Gabriel twisted his bound wrists, but found to his dismay that the slightest movement caused the rough bark rope to cinch tighter. It might be possible, though extremely difficult, for them to run with their hands tied and their ankles bound together—but how could they make it past the armed guards? And what about Rue and Velda?

“So,” Millie said. “What do you think?”

“I don’t,” Gabriel replied. “Not yet. I was prepared to find all sorts of things up here—but not this.”

“Well, while you’re re-preparing,” Millie said, “maybe we can find something sharp to use on these ropes. Maybe in that basket over there…?”

“Worth a try,” Gabriel said. “Ready?”

“Right,” Millie said.

Together they moved across the room, taking only the tiny steps allowed by the rope that bound their ankles. They staggered together and apart, struggling to synch their steps so as to put the least amount of tension on the rope between them.
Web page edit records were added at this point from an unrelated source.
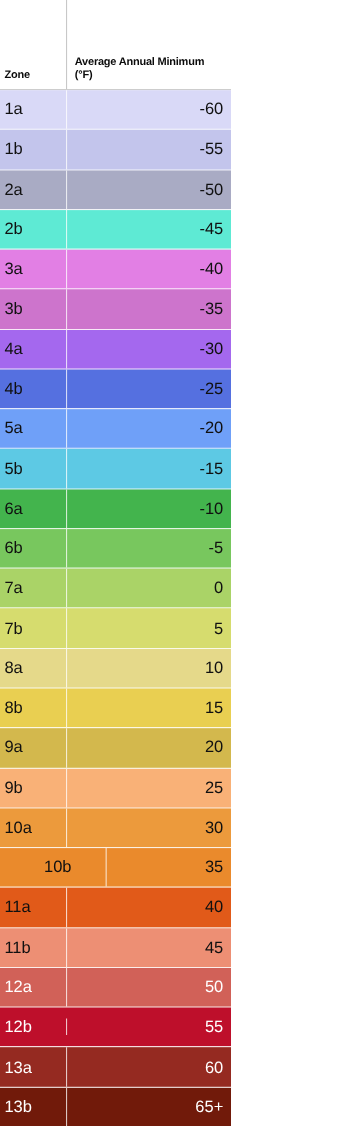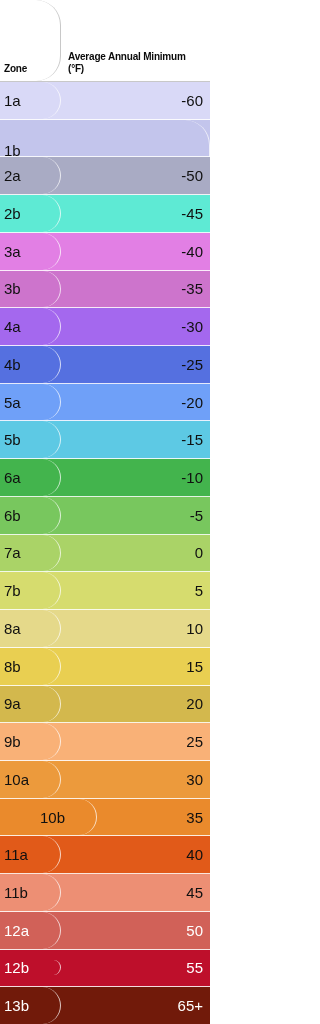"Zone" .col-zone { border-radius: 25px -> none }
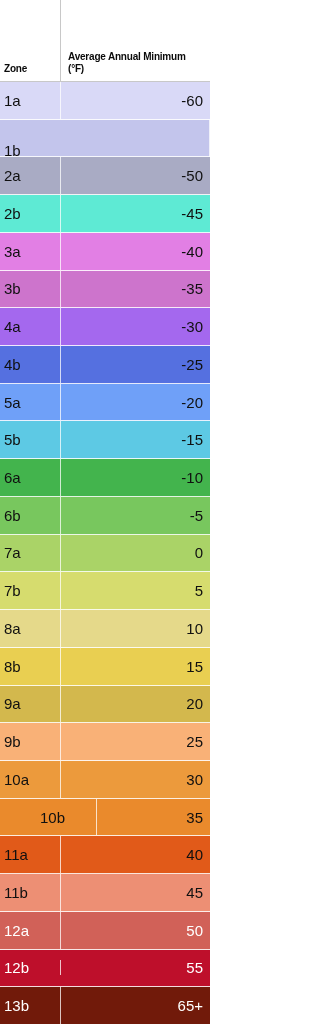"1b" div.row { flex-direction: column -> none }
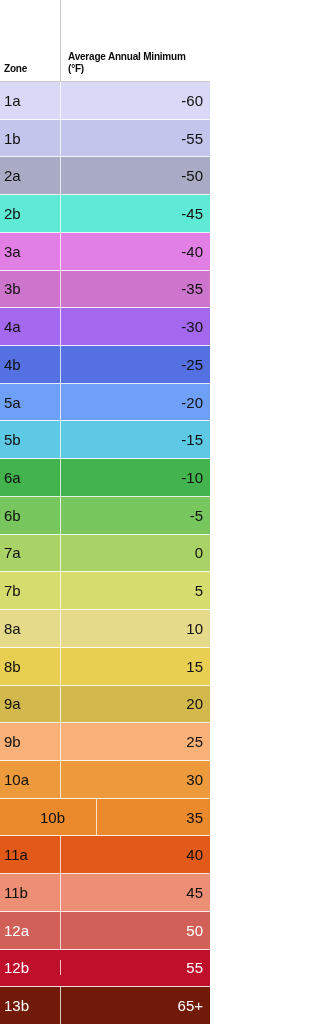"13a" div.row { html: none -> <div> <div>13a</div> <div>60</div> </div> }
It took them the better part of five minutes to make it to the lidded oval basket on the far side of the room.

“On three,” Gabriel said. “One, two…”

They dropped to their knees in unison. Gabriel leaned in and used an elbow to knock the lid off the basket.

Inside, there was a strange assortment of items. A pocket-sized Russian/English dictionary. A rusted compass. A tiny, battered doll with matted hair. A silver pocket watch with Hebrew letters engraved on the case.

“If we needed any more proof that we’re not the first outsiders to stumble across this place,” Gabriel said, “I think we just found it.”

“Well, then, how come word’s never gotten out?” Millie asked.

The two of them looked down at the heap of trinkets and neither spoke. They both knew the answer to Mil-lie’s question; it was obvious. Clearly the people who’d found this place before them hadn’t made it out alive. Gabriel thought of the human skulls decorating the doorway to the building at the center of the village and felt a shudder course through him. He had to get the team out of this situation, and soon.

Millie rotated so he was facing away from the basket and bent backward, allowing his bound hands to reach the pile of objects. Gabriel watched as he dug through it. “Couldn’t one of them have been carrying a Swiss Army Knife? A nail file, at least?”

“Nothing?” Gabriel said.

Millie came back upright, an object clutched in his hands—the pocket watch. Gabriel saw that the letters engraved on the case were a chai, the Hebrew word for life.

“This one’s metal, at least. Maybe with the edge…”

Millie pressed the catch on the side with one thumbnail while Gabriel strained to bring his arms into reach. But Gabriel stopped straining when the cover of the watch swung open and he saw the black-and-white photograph on the inside. It showed a bearded man embracing a little girl with wild hair and a big smile. Gabriel knew that smile.

“It’s Velda,” Gabriel said. “This must have been her father’s.”

Gabriel bent as close as possible to read the faded handwriting at the bottom of the photo.

Happy 65th (the age when other fathers retire…) Love, Velda

Gabriel told Millie what it said.

“Think he might still be alive?” Millie asked.

“If he were,” Gabriel said, “I think he’d be in here with us.”

Gabriel reached out to take the watch from Millie. Velda needed to see this—it might be as close as they’d get to fulfilling the purpose of their mission. Before he was able to slip it into one of the pouch like pockets of his thermal briefs, though, the hide over the hut’s entrance rose noisily and two young women appeared. He palmed the watch shut and closed his fist around it.